Born in 1918 to a poor Ukrainian peasant family in the village of Ogievka, located in the Zhitomir region of Ukraine, Fedorchuk started working at a local newspaper at the age of 16. He was called up for military service in 1936 and graduated from the Military Signals and Communications School in Kiev. Initially a signals officer in the Red Army, in 1939 he was recruited by the NKVD as a full-time operative.
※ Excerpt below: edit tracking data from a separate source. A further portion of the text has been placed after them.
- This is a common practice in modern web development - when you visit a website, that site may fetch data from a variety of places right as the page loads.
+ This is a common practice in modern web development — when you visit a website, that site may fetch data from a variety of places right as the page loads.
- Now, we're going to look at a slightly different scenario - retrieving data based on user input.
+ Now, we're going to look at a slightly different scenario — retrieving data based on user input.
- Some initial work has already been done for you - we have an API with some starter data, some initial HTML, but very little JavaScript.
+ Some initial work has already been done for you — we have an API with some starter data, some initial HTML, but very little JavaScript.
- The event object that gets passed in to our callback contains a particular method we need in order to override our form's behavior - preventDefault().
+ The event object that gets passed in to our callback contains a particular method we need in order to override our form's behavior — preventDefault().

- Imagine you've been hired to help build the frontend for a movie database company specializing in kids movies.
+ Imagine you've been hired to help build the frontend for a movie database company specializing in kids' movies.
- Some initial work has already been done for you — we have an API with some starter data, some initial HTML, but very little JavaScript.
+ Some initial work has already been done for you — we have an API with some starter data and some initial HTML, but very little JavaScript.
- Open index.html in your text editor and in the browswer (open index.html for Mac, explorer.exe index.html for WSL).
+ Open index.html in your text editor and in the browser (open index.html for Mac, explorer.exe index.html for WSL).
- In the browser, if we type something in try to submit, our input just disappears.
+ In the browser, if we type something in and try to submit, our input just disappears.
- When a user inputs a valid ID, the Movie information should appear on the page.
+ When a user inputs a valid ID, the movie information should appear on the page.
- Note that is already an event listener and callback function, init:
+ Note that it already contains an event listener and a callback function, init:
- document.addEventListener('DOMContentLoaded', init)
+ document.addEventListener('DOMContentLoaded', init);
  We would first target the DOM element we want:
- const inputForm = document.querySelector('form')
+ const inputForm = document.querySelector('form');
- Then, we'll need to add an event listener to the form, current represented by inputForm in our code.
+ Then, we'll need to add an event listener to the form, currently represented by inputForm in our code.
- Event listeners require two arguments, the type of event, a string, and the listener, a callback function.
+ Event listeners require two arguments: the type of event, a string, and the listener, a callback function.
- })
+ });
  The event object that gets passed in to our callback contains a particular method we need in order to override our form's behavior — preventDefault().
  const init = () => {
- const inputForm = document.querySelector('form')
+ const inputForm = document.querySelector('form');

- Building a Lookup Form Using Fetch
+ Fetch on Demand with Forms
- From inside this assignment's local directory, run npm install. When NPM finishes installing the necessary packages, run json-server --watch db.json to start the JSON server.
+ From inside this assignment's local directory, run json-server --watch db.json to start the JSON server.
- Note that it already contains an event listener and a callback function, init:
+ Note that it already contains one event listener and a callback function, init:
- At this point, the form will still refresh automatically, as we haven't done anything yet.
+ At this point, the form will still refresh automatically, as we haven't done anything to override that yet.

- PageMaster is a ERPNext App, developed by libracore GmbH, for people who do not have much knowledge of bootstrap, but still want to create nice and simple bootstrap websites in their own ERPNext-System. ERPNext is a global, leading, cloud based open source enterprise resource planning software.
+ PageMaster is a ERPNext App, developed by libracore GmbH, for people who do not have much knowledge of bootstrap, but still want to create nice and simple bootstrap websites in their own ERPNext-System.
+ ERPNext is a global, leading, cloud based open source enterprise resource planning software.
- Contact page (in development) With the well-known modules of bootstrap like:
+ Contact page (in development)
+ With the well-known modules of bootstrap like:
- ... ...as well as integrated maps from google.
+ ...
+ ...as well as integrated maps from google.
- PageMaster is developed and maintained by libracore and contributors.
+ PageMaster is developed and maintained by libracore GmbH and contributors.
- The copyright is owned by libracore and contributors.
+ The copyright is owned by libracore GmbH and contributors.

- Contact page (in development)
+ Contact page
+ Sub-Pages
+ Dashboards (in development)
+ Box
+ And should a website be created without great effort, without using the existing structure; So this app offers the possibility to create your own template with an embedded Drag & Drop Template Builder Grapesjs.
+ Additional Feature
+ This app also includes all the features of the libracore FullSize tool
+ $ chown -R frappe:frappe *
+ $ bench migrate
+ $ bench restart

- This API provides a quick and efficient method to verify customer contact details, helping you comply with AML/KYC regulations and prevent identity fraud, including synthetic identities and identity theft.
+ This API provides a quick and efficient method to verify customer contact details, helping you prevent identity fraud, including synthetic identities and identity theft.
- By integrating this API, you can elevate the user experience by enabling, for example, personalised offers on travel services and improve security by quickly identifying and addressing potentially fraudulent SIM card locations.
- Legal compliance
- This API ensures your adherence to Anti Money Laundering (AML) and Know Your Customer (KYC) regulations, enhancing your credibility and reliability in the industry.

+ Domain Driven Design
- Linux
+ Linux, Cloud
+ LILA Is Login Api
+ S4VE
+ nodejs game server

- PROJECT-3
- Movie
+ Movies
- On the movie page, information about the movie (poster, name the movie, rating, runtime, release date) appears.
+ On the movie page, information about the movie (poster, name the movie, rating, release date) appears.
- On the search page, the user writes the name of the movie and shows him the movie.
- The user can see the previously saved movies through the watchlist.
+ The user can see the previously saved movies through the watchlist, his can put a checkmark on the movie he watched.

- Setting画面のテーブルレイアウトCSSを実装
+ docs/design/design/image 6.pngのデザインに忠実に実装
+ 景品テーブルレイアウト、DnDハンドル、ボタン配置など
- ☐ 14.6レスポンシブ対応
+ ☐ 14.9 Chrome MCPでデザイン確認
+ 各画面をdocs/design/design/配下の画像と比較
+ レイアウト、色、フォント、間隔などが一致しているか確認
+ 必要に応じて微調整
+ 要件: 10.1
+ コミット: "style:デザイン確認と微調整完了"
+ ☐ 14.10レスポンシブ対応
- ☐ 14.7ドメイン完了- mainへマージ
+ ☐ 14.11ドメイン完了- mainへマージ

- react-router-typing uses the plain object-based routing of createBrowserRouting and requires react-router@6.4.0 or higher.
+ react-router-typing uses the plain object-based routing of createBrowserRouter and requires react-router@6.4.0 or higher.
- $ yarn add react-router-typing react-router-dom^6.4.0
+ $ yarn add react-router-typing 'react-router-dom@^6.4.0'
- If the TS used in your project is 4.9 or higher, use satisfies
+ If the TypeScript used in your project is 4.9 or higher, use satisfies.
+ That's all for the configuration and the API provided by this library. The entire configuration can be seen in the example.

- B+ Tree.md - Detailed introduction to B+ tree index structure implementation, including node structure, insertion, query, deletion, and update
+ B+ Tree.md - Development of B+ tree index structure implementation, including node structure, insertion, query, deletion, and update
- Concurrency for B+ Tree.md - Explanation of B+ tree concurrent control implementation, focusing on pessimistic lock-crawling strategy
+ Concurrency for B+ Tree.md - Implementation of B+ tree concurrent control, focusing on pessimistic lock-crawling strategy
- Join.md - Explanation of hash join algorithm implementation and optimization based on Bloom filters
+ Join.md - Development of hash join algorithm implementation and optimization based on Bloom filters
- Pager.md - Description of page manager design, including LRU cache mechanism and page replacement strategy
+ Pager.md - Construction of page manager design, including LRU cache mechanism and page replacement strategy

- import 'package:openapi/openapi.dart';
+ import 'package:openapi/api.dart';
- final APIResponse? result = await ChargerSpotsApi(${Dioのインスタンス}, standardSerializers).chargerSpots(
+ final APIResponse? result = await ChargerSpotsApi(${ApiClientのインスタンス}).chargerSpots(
At the beginning of his career as a state security officer, Fedorchuk was assigned to the People's Republic of Mongolia, where he fought in the victorious Battle of Khalkhin Gol against the Japanese. He then served as special assistant to the operational commissar of the Special Department of the NKVD of the Urals Military District. After the start of the Great Patriotic War, he became deputy chief of the Special Department of the NKVD attached to the 82nd Motorized Rifle Division of the Red Army and then, from 1942 to 1943, he was chief of the Special Department of the NKVD attached to the Armor Brigades on the North Caucasus Front. Between 1943 and 1949 he served as deputy chief of military counterintelligence (SMERSH) in Yaroslavl.
In 1949 he was assigned as a military counterintelligence officer on the Central Group of Forces in Soviet-occupied Austria. Then he worked in East Germany and again in Austria (since 1955 free from military occupation), in the Soviet Embassy in Vienna, until 1967, under diplomatic cover. In 1967, he was appointed Director of the Third Directorate (military counterintelligence) of the KGB where he served until 1970.